More broadly, several strategies aiming to improve the efficacy of 177Lu-PRRT in NETs are being investigated and may apply to targeted α-particle therapy PRRT as well. For instance, deploying epigenetic modulators has been shown to increase the membrane expression of SSTR and subsequent accumulation of PRRT agent (43–46). Combinatorial approaches exploiting inhibitors of DNA damage repair are also being explored (NCT04086485, NCT04375267, and NCT03958045).
CONCLUSION
We have successfully synthesized MACROPATATE, a novel SSTR2- and SSTR5-targeting PRRT agent tailored to deliver 225Ac to NETs. Importantly, we showed that MACROPATATE is able to chelate 225Ac at room temperature and that this complex has 4-fold lower susceptibility to degradation than 225Ac-DOTATATE in human serum. Both 225Ac-MACROPATATE and 225Ac-DOTATATE demonstrated excellent in vivo target engagement in NET xenografts and exhibited local control and survival superior to saline. However, although 225Ac-MACROPATATE had in vitro stability superior to 225Ac-DOTATATE, it underperformed compared with 225Ac-DOTATATE in vivo. Optimization is therefore needed before further translation.
DISCLOSURE
This work was supported in part by the National Institutes of Biomedical Imaging and Bioengineering of the National Institutes of Health (awards R21EB027282 and R01EB029259), as well as by the National Cancer Institute from Intramural Research Program funds ZIA BC 011800 and ZIA BC 010891. This project was funded in whole or in part by the National Cancer Institute, National Institutes of Health, under contract 75N91019D00024. The content of this publication does not necessarily reflect the views or policies of the Department of Health and Human Services, nor does mention of trade names, commercial products, or organizations imply endorsement by the U.S. government. Justin Wilson and Nikki Thiele are authors of a patent for the use of MACROPA as a chelator for 225Ac chelation. No other potential conflict of interest relevant to this article was reported.
ACKNOWLEDGMENTS
We thank Dr. Julie Nonnekens for providing the U2OS-SSTR2 cell line and Dr. Mark Hellmitch for providing the Bon-1 cell line. The graphical abstract figure was created using BioRender.com.
KEY POINTS
QUESTION: Can chemical conjugation of the MACROPA chelator to SSTR-targeting octreotate result in an SSTR-targeting radioconjugate for targeted α-therapy superior to DOTATATE?

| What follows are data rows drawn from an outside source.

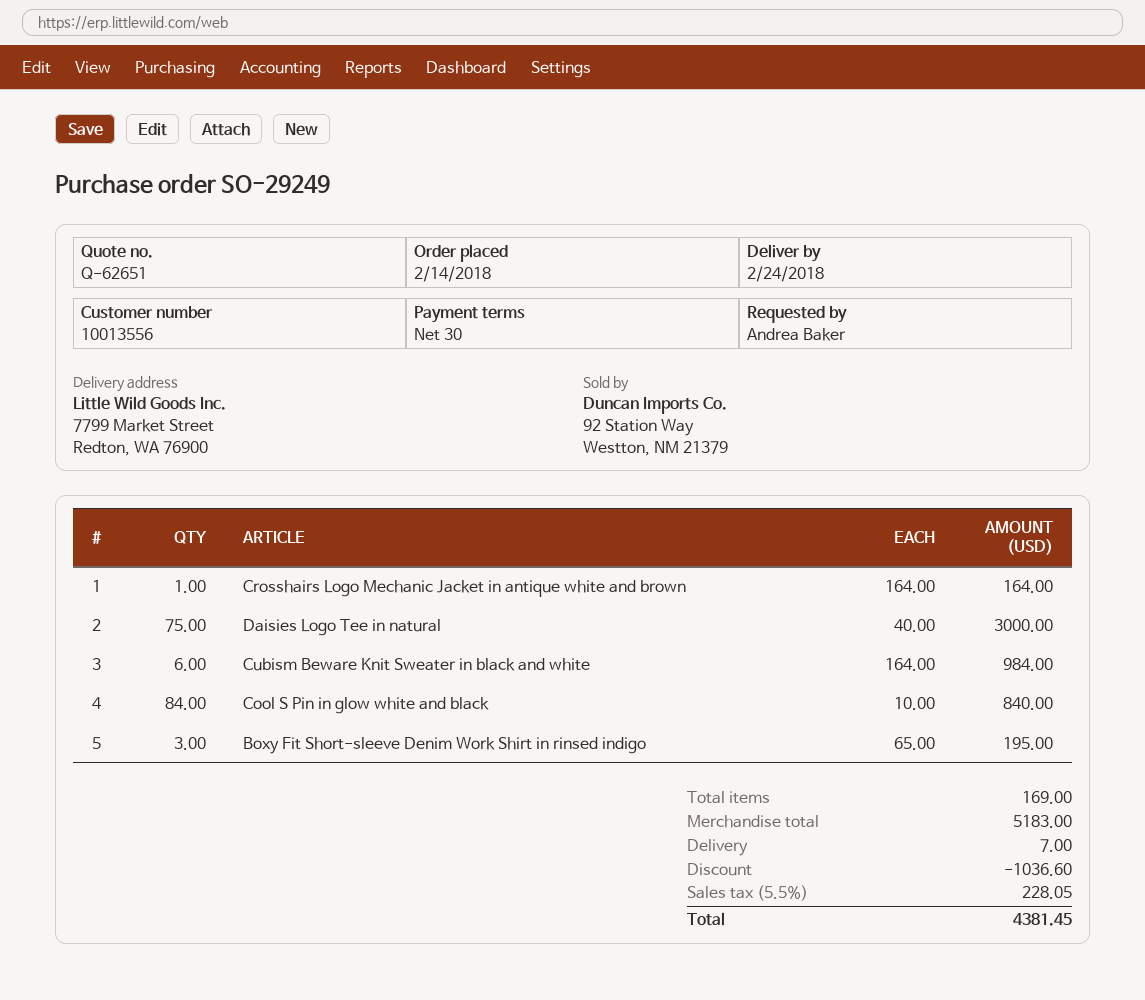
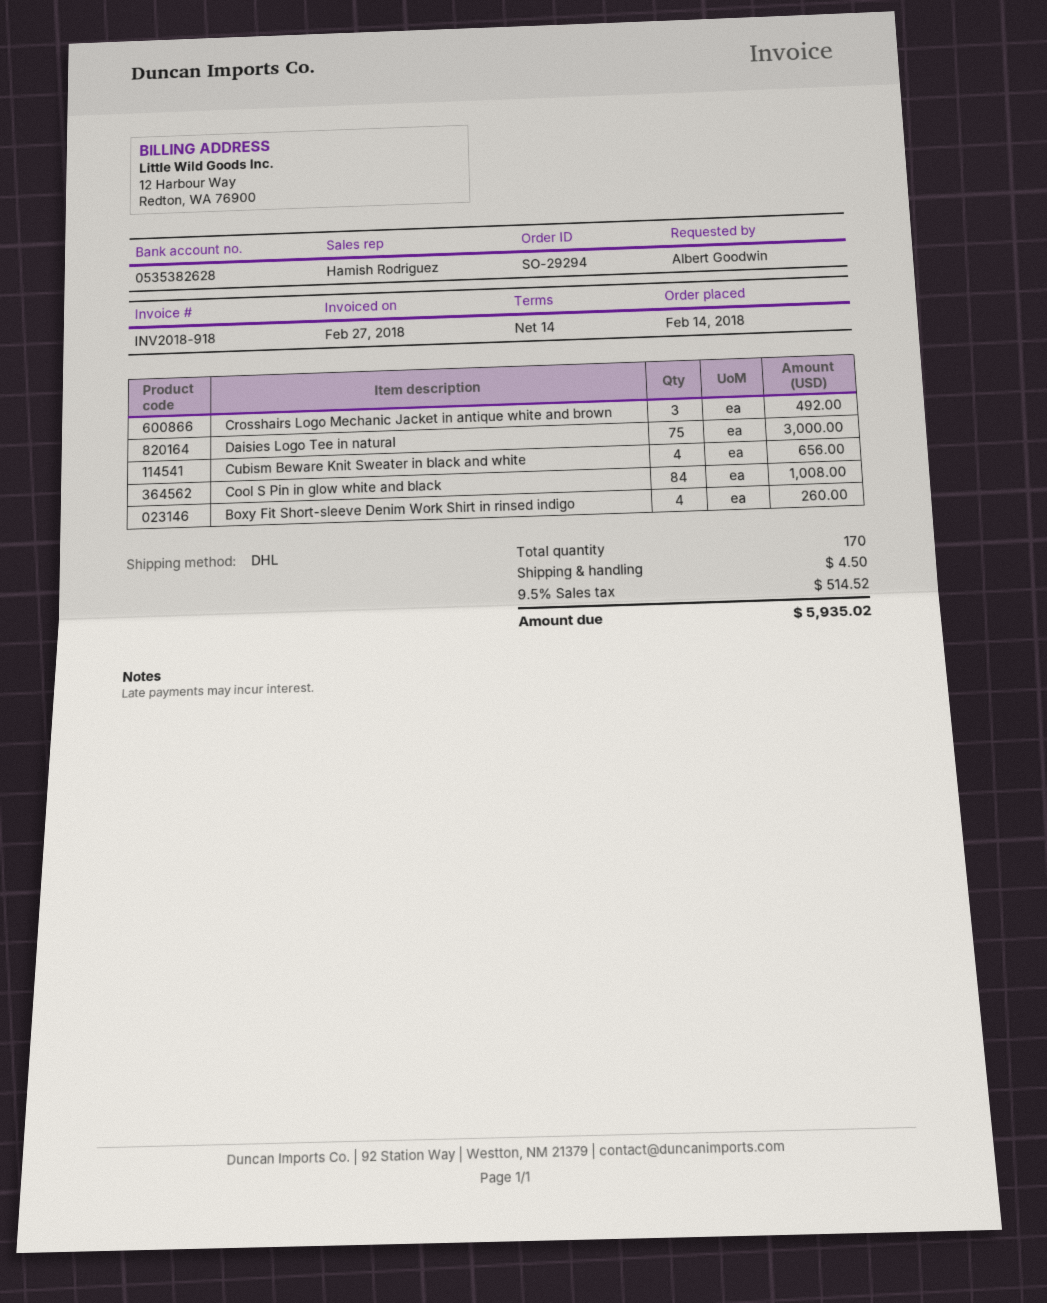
order number: SO-29249 -> SO-29294
payment terms: 30 days -> 14 days
ordered by: Andrea Baker -> Albert Goodwin
Crosshairs Logo Mechanic Jacket in antique white and brown: 1 for 164.00 -> 3 for 492.00
Cubism Beware Knit Sweater in black and white: 6 for 984.00 -> 4 for 656.00
Cool S Pin in glow white and black: 84 for 840.00 -> 84 for 1008.00
Boxy Fit Short-sleeve Denim Work Shirt in rinsed indigo: 3 for 195.00 -> 4 for 260.00
total quantity: 169 -> 170
discount: 1036.60 -> none
shipping: 7.00 -> 4.50
tax: 5.5% = 228.05 -> 9.5% = 514.52
total: 4381.45 -> 5935.02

PERTINENT FINDINGS: 225Ac-MACROPATATE demonstrated in vitro SSTR2 affinity comparable to that of the standard 225Ac-DOTATATE, as well as higher in vivo uptake in SSTR-positive xenografts. However, its efficacy is limited by a poor therapeutic index, highlighting a need for further optimization before translation.
IMPLICATIONS FOR PATIENT CARE: We confirm that targeted α-therapies for NETs demonstrate high efficacy in preclinical studies. Such agents warrant further clinical investigation to offer a therapeutic option for patients with disease refractory to β-particle PRRT.